"""
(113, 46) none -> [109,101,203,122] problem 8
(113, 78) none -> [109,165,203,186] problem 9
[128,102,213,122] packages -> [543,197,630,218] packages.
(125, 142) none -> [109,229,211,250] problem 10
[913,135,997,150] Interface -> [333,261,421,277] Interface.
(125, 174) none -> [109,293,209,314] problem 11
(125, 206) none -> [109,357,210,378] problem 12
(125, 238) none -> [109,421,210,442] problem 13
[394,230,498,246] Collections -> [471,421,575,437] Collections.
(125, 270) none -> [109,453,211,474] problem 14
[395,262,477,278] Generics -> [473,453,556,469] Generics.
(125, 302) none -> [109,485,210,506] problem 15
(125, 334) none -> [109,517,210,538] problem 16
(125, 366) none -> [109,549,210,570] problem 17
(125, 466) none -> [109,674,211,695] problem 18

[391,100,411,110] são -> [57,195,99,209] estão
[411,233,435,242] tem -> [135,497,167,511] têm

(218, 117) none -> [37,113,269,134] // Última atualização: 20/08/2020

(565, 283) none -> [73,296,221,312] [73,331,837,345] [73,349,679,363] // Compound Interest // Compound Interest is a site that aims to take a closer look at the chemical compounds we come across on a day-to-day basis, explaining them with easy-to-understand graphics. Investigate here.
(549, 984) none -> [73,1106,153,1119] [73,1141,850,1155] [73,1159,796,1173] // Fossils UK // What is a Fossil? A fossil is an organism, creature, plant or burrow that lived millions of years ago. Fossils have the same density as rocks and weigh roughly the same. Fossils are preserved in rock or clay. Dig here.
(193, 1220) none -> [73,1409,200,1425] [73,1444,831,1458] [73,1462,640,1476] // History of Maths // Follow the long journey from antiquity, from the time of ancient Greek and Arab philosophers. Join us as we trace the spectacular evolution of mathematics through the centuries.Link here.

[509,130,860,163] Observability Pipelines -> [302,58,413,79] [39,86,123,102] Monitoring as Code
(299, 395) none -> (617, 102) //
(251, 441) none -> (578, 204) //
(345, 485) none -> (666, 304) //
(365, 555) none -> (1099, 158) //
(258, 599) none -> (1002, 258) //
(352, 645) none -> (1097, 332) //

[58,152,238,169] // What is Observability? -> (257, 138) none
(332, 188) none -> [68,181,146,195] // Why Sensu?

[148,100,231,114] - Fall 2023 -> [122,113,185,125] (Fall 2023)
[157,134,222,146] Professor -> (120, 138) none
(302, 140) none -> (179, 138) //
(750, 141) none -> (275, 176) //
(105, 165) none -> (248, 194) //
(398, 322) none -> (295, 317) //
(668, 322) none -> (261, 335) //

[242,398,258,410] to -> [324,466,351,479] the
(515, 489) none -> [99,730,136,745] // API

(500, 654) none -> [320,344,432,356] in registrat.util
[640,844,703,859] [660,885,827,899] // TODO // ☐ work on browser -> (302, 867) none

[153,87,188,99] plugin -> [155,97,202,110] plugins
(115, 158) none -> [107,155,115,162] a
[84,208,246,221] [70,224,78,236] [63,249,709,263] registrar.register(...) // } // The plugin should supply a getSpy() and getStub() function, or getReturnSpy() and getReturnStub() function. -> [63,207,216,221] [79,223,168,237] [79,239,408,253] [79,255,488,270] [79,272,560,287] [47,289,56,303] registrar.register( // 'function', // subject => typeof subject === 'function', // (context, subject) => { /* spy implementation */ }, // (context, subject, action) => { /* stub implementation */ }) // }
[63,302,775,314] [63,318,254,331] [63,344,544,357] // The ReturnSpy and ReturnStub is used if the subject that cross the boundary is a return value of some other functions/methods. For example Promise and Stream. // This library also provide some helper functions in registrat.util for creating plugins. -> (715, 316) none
"""
INSTRUCTIONS TO FOLLOW:
Every word of the data above should be given again, exactly as it stands.

OUTPUT OF THE TASK:
(113, 46) none -> [109,101,203,122] problem 8
(113, 78) none -> [109,165,203,186] problem 9
[128,102,213,122] packages -> [543,197,630,218] packages.
(125, 142) none -> [109,229,211,250] problem 10
[913,135,997,150] Interface -> [333,261,421,277] Interface.
(125, 174) none -> [109,293,209,314] problem 11
(125, 206) none -> [109,357,210,378] problem 12
(125, 238) none -> [109,421,210,442] problem 13
[394,230,498,246] Collections -> [471,421,575,437] Collections.
(125, 270) none -> [109,453,211,474] problem 14
[395,262,477,278] Generics -> [473,453,556,469] Generics.
(125, 302) none -> [109,485,210,506] problem 15
(125, 334) none -> [109,517,210,538] problem 16
(125, 366) none -> [109,549,210,570] problem 17
(125, 466) none -> [109,674,211,695] problem 18

[391,100,411,110] são -> [57,195,99,209] estão
[411,233,435,242] tem -> [135,497,167,511] têm

(218, 117) none -> [37,113,269,134] // Última atualização: 20/08/2020

(565, 283) none -> [73,296,221,312] [73,331,837,345] [73,349,679,363] // Compound Interest // Compound Interest is a site that aims to take a closer look at the chemical compounds we come across on a day-to-day basis, explaining them with easy-to-understand graphics. Investigate here.
(549, 984) none -> [73,1106,153,1119] [73,1141,850,1155] [73,1159,796,1173] // Fossils UK // What is a Fossil? A fossil is an organism, creature, plant or burrow that lived millions of years ago. Fossils have the same density as rocks and weigh roughly the same. Fossils are preserved in rock or clay. Dig here.
(193, 1220) none -> [73,1409,200,1425] [73,1444,831,1458] [73,1462,640,1476] // History of Maths // Follow the long journey from antiquity, from the time of ancient Greek and Arab philosophers. Join us as we trace the spectacular evolution of mathematics through the centuries.Link here.

[509,130,860,163] Observability Pipelines -> [302,58,413,79] [39,86,123,102] Monitoring as Code
(299, 395) none -> (617, 102) //
(251, 441) none -> (578, 204) //
(345, 485) none -> (666, 304) //
(365, 555) none -> (1099, 158) //
(258, 599) none -> (1002, 258) //
(352, 645) none -> (1097, 332) //

[58,152,238,169] // What is Observability? -> (257, 138) none
(332, 188) none -> [68,181,146,195] // Why Sensu?

[148,100,231,114] - Fall 2023 -> [122,113,185,125] (Fall 2023)
[157,134,222,146] Professor -> (120, 138) none
(302, 140) none -> (179, 138) //
(750, 141) none -> (275, 176) //
(105, 165) none -> (248, 194) //
(398, 322) none -> (295, 317) //
(668, 322) none -> (261, 335) //

[242,398,258,410] to -> [324,466,351,479] the
(515, 489) none -> [99,730,136,745] // API

(500, 654) none -> [320,344,432,356] in registrat.util
[640,844,703,859] [660,885,827,899] // TODO // ☐ work on browser -> (302, 867) none

[153,87,188,99] plugin -> [155,97,202,110] plugins
(115, 158) none -> [107,155,115,162] a
[84,208,246,221] [70,224,78,236] [63,249,709,263] registrar.register(...) // } // The plugin should supply a getSpy() and getStub() function, or getReturnSpy() and getReturnStub() function. -> [63,207,216,221] [79,223,168,237] [79,239,408,253] [79,255,488,270] [79,272,560,287] [47,289,56,303] registrar.register( // 'function', // subject => typeof subject === 'function', // (context, subject) => { /* spy implementation */ }, // (context, subject, action) => { /* stub implementation */ }) // }
[63,302,775,314] [63,318,254,331] [63,344,544,357] // The ReturnSpy and ReturnStub is used if the subject that cross the boundary is a return value of some other functions/methods. For example Promise and Stream. // This library also provide some helper functions in registrat.util for creating plugins. -> (715, 316) none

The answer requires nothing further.